Work request
Extract every line from the records below that contains the word "text".
Available data: Begin
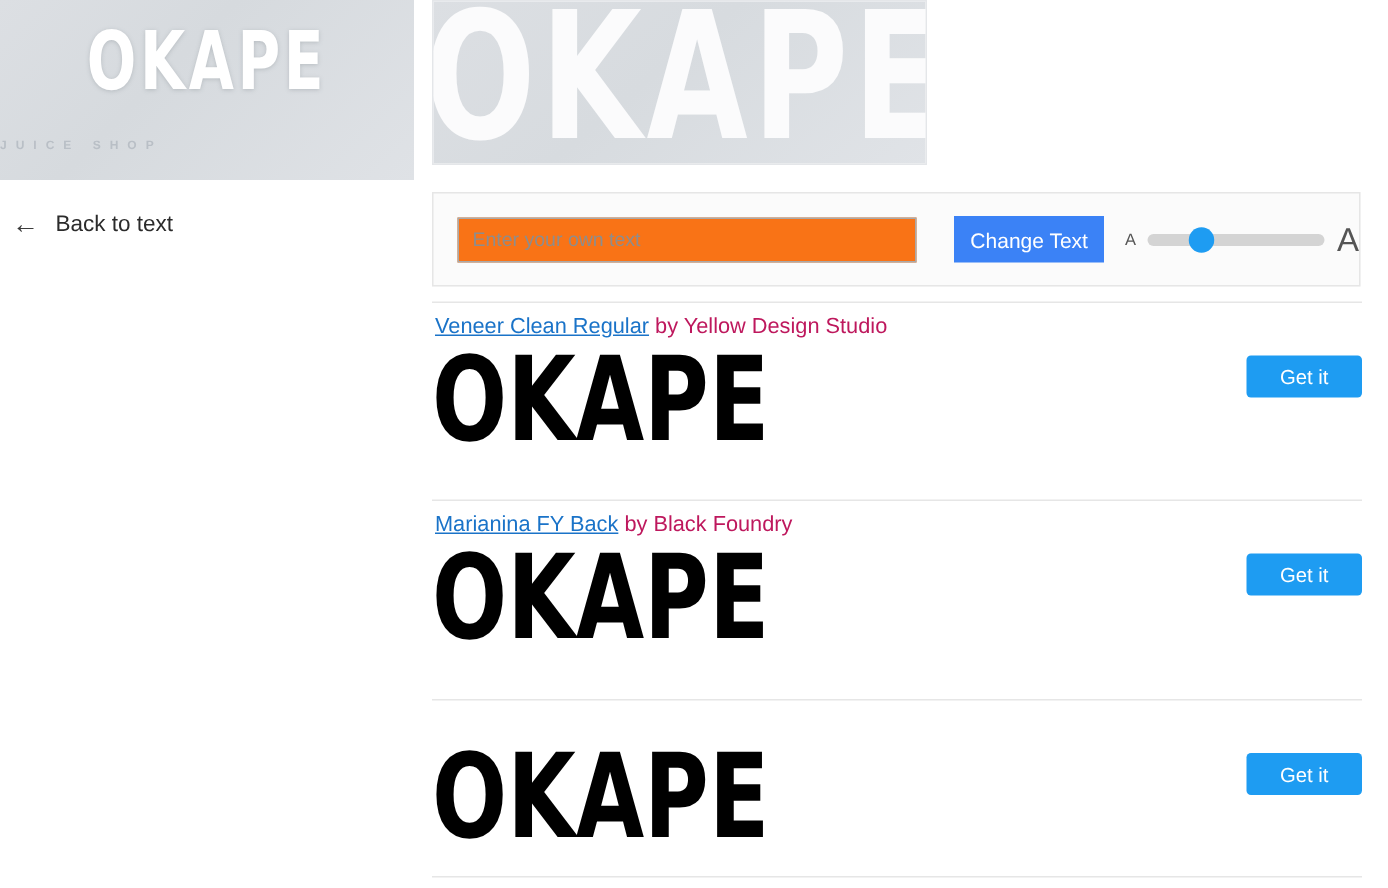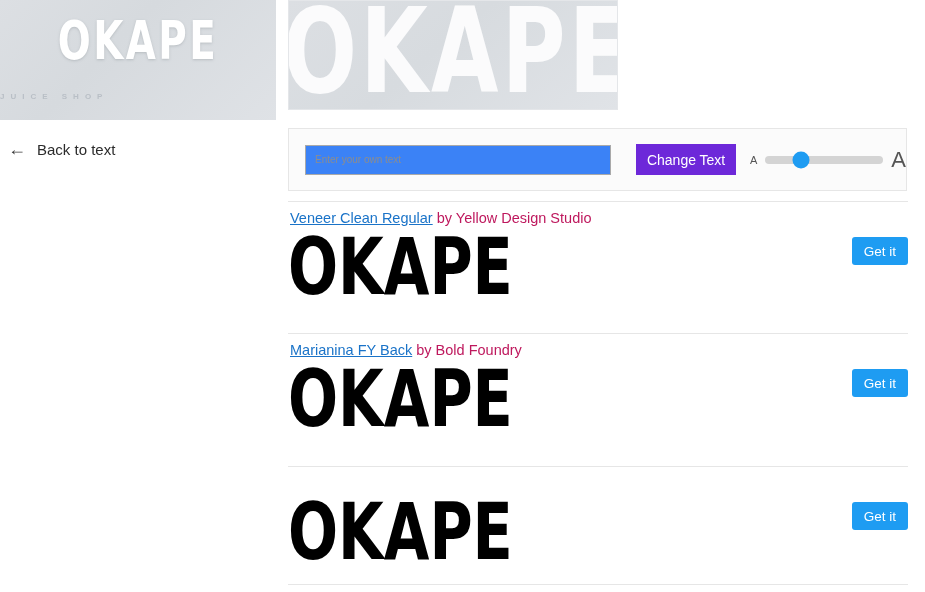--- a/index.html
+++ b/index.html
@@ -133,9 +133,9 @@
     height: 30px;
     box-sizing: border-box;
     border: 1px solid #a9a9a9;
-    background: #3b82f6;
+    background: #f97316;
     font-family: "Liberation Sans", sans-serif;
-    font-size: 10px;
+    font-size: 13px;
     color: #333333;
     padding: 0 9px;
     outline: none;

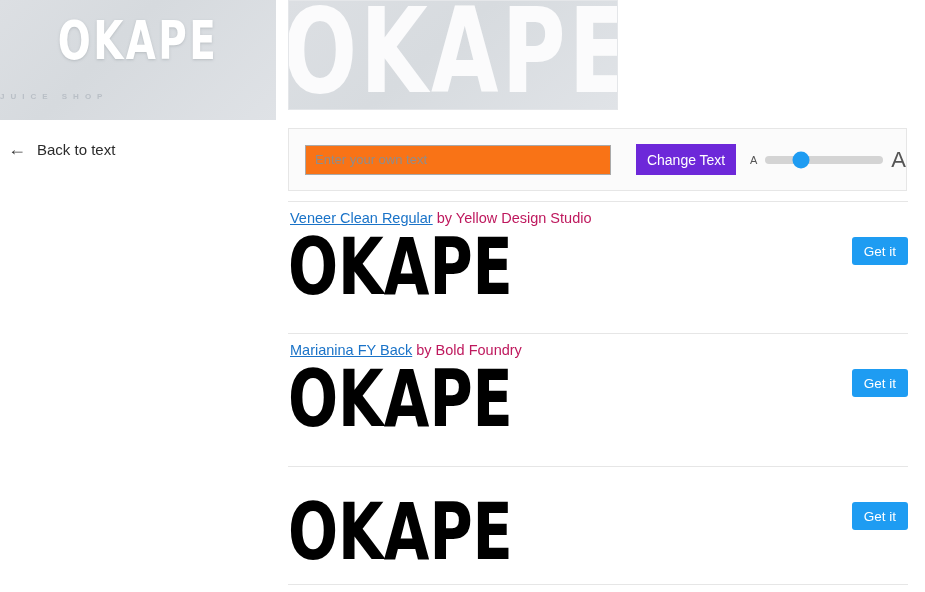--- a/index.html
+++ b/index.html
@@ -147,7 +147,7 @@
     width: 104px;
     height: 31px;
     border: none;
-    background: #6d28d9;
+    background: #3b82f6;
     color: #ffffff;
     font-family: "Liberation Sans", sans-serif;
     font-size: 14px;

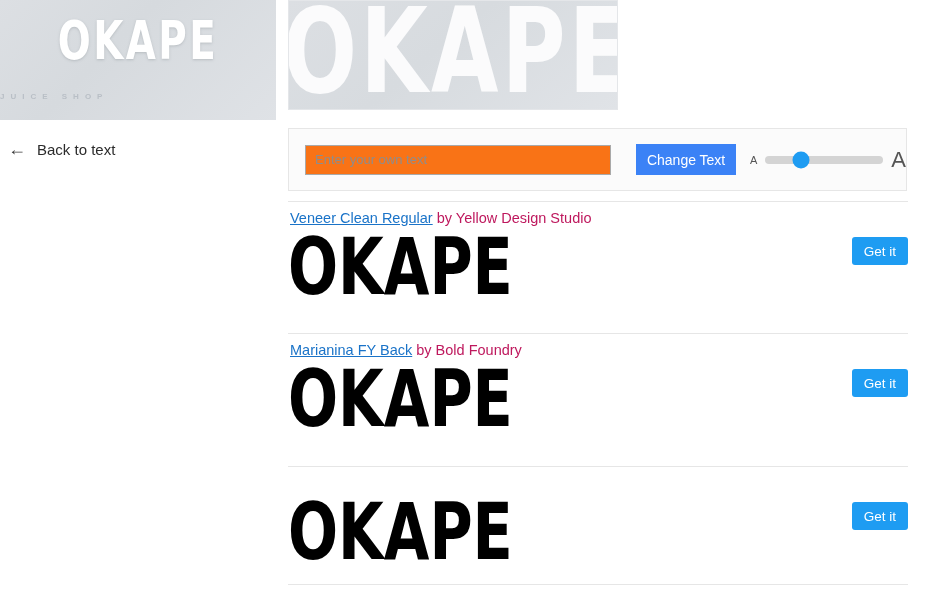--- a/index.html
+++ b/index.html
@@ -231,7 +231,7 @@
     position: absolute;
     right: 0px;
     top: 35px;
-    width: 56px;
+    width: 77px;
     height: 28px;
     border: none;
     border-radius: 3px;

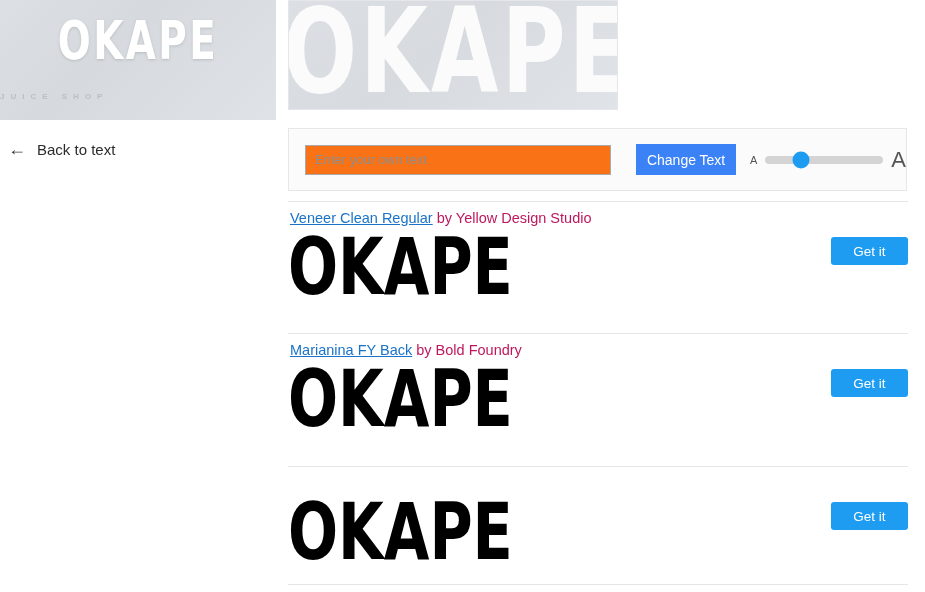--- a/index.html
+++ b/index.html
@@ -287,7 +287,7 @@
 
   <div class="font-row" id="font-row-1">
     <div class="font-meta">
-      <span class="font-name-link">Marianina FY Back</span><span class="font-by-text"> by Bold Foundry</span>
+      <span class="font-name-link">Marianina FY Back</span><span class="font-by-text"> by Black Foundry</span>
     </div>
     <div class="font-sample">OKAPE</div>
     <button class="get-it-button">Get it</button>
Available data: End
Response
-      <span class="font-name-link">Marianina FY Back</span><span class="font-by-text"> by Bold Foundry</span>
+      <span class="font-name-link">Marianina FY Back</span><span class="font-by-text"> by Black Foundry</span>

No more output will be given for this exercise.